PS: The celebration of Gary’s centenary continues in France and you’ll find useful links here, in Delphine’s post. I really want that version of Promise at Dawn illustrated by Joan Sfar. It weighs two kilos so it’s not very handy but I’m really curious about it.


  1. April 16, 2014 at 11:54 pm

    Reblogged this on Gunnar Sewell and commented:
    The Prix Goncourt is a prize in French literature. Last year’s winner was Pierre Lemaitre.


    • April 17, 2014 at 9:17 pm

      Thanks for the reblog.
      Did you know Gary got the Goncourt twice, which is not possible according to the prize regulations.


  2. April 17, 2014 at 12:37 am

    Hi. I hope all is well with you. I’ve been following this project for a long time, I would like to thank you for it.
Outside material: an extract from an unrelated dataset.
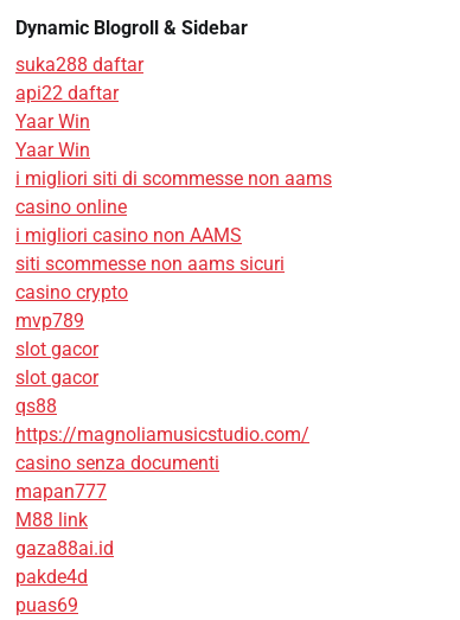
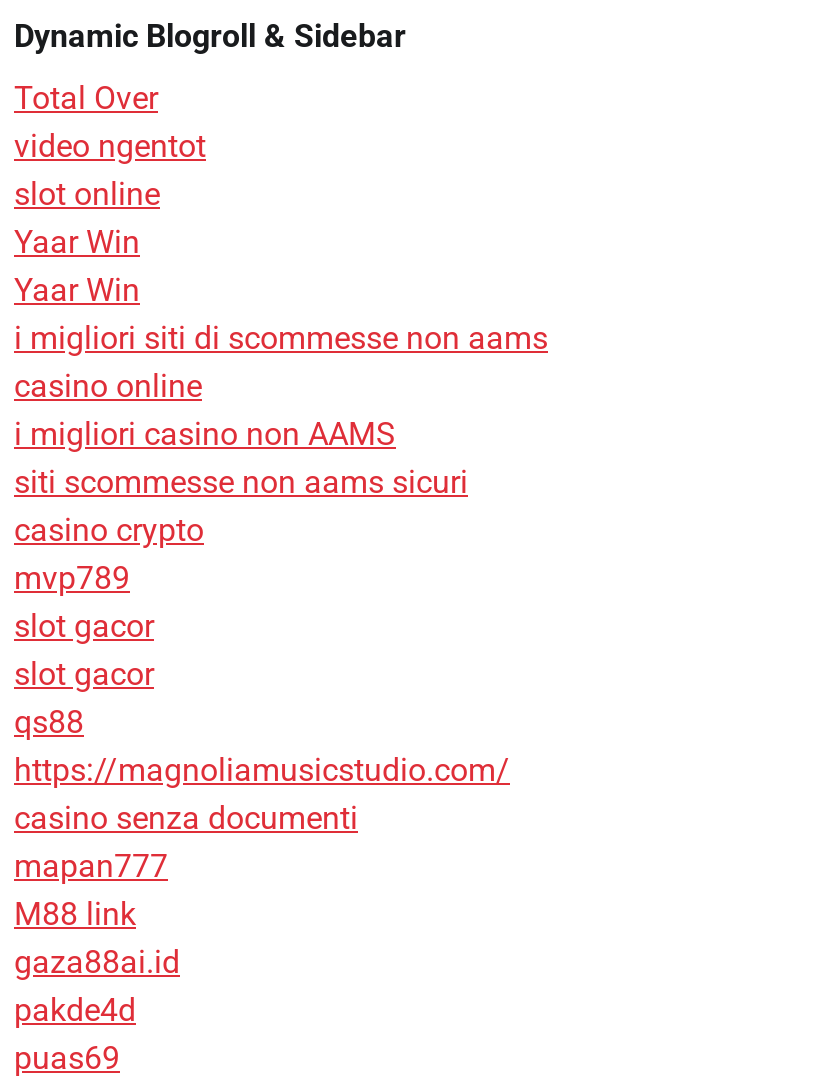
[15,53,143,104] suka288 daftar | api22 daftar -> [14,79,206,213] Total Over | video ngentot | slot online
My French sucks, but Gary is my God and The Roots of Heaven is my favorite book. I’ve been a long-time fan and don’t know any others quite like him…Here is

    “We need all the dogs, all the cats, and all the birds, and all the elephants we can find…”
    He spat on the ground, suddenly and violently. Then he said, with his head bent as though he dared not look at the stars: “We need all the friendship we can find around us.”


    My best


    • April 17, 2014 at 9:16 pm

      Thanks for the message. To be honest, this series of posts didn’t get a lot of hits compared to my other billets. I wondered if anyone read them except for a few supporting readers, like David, Guy or Vishy.
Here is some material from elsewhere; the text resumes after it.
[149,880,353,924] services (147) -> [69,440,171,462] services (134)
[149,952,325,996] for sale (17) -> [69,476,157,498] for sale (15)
      Gary’s one of a kind,isn’t he? Brotherhood is a a major theme for him, one he inherited from his time in the army.

      I don’t know why he doesn’t get republished in English. Perhaps there are problems with the publishing rights. I wish I could ask his son about it. (He’s the one in charge of Gary’s heritage)


  3. April 17, 2014 at 1:06 am

    You summarize LES RACINES DU CIEL very well. Thanks. I found it more of a treatise on multiple subjects than a story, and the story itself was difficult to follow. The time frames kept on shifting and often the dialogue within dialogue made it hard to keep track of who was talking. But then, I’m comparing it to LA VIE DEVANT SOI. I’m getting the sense Gary and Ajar were different authors.
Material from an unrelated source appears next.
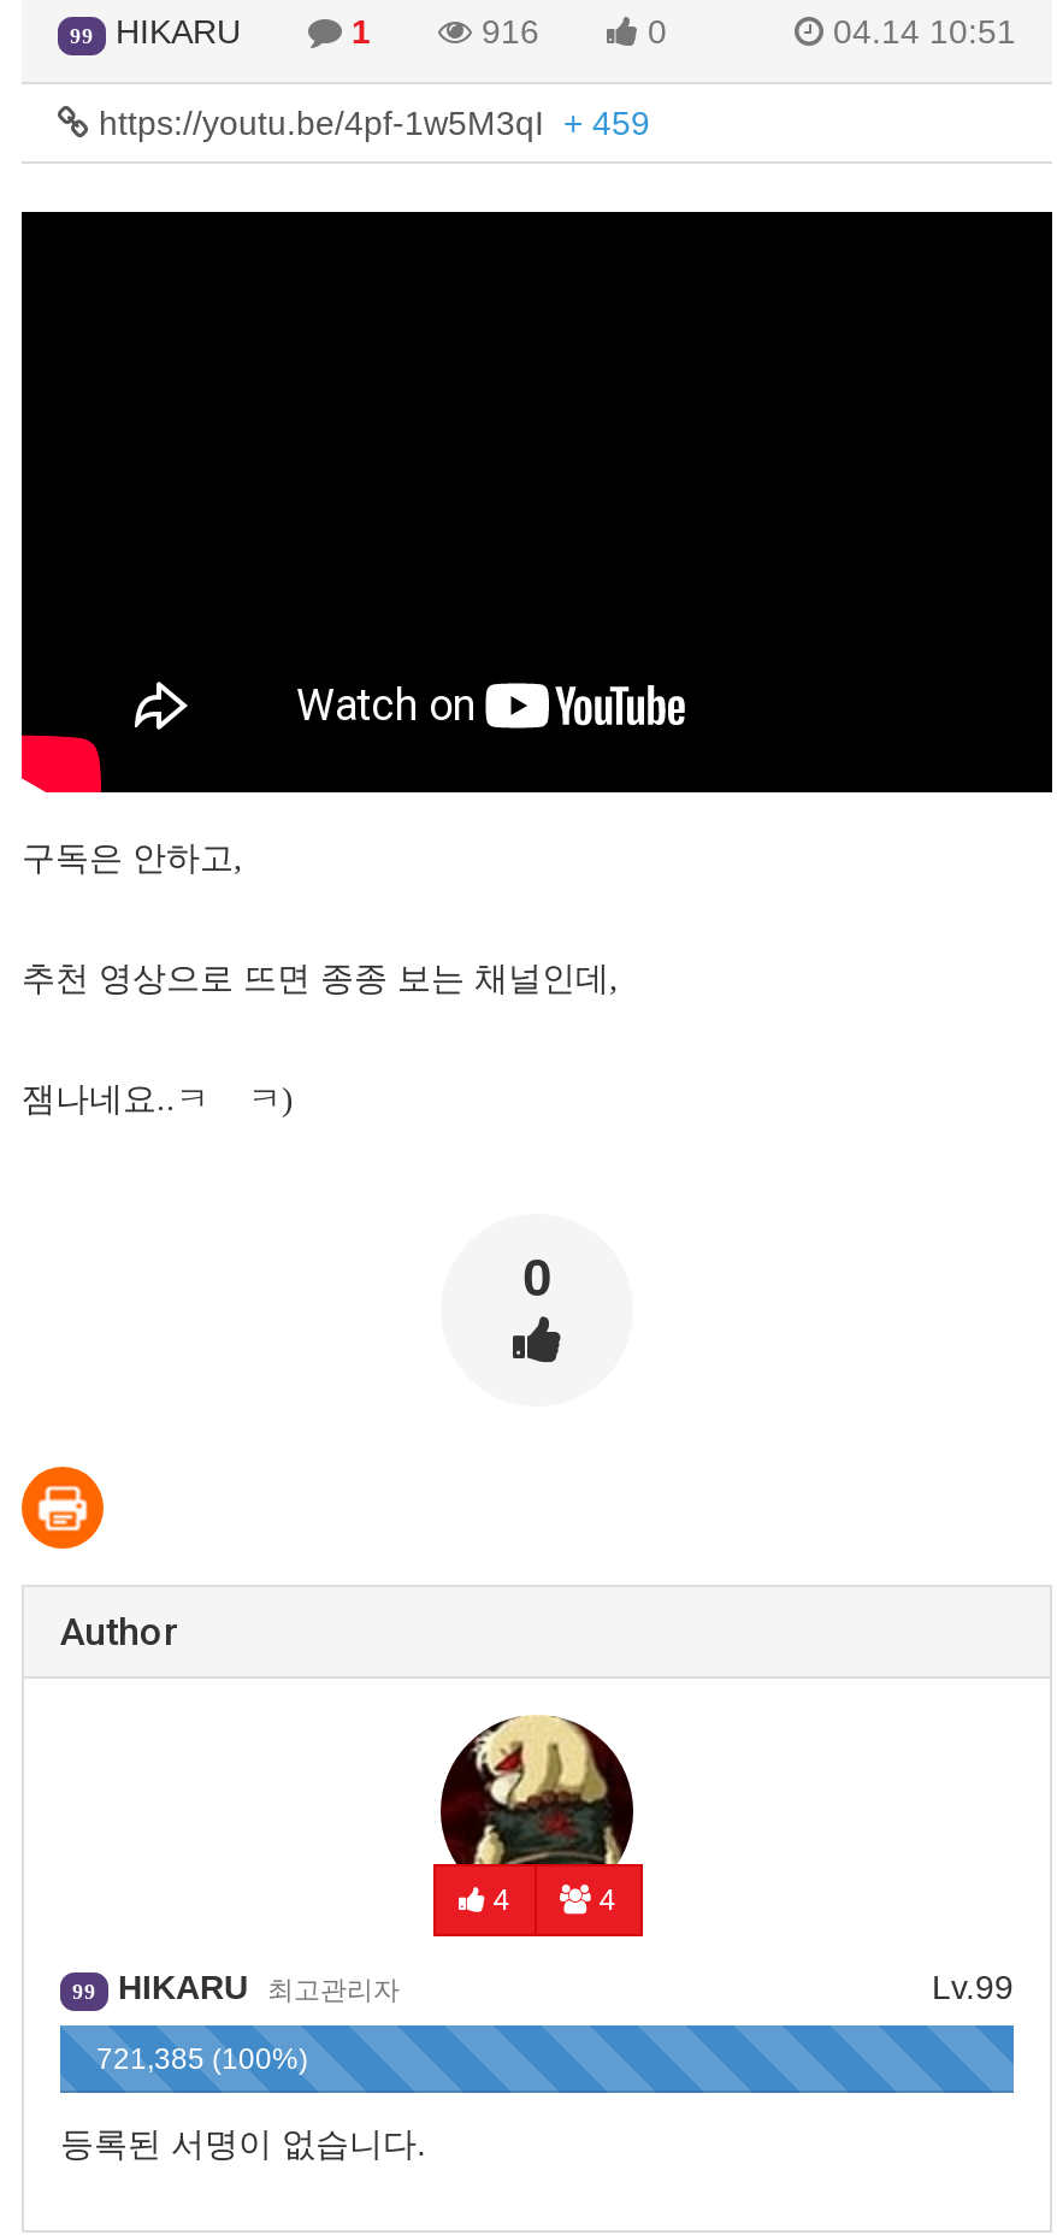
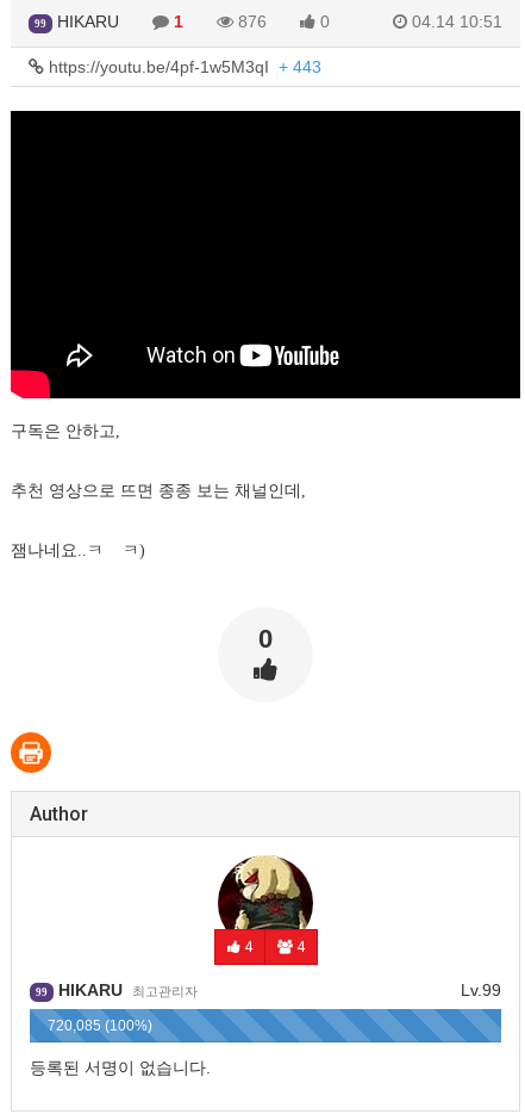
[472,12,549,51] 916 -> [233,12,271,31] 876
[89,104,650,142] https://youtu.be/4pf-1w5M3qI + 459 -> [44,57,321,76] https://youtu.be/4pf-1w5M3qI + 443
[96,2042,308,2076] 721,385 (100%) -> [48,1017,152,1034] 720,085 (100%)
    • April 17, 2014 at 9:08 pm

      The Roots of Heaven changes of POV, I understand it can be unsettling sometimes.
      Emile Ajar was created to allow Gary to be someone else. The Roots of Heaven was written almost 20 years before, his style had changed. If you read novels like The Ski Bum, you can feel a connection between Gary’s style and Ajar’s. Ajar was a way to open a door to a “New” career.


  4. April 17, 2014 at 7:23 am

    Beautiful quote, Emma. I love the premise behind ‘Les Racines du Ciel’. I would love to read this book if it is available in English translation. That new French edition of ‘Promise at Dawn’ looks very interesting.


    • April 17, 2014 at 9:02 pm

      Thanks Vishy. Yes, the Roots of Heaven is available in English.


  5. April 17, 2014 at 7:58 am

    Merci pour le lien. Faut que je lise Les racines du ciel (j’ai commencé et puis…). TU devrais demander à Futuropolis un exemplaire de La promesse (c’est ce que j’ai fait)


    • April 17, 2014 at 9:02 pm

      Merci de recenser les événements. J’écouterai Cosmopolitaine, j’aime bien cette émission en plus.
      Comment est La Promesse illustrée?


  6. April 18, 2014 at 10:16 am

    Typical. The longest of his books is the one that sounds as if I’d love it.
    Guess what – I ordered it anyway. 🙂


    • April 18, 2014 at 9:12 pm

      I think you’ll like it, Caroline and I’m looking forward to reading your review.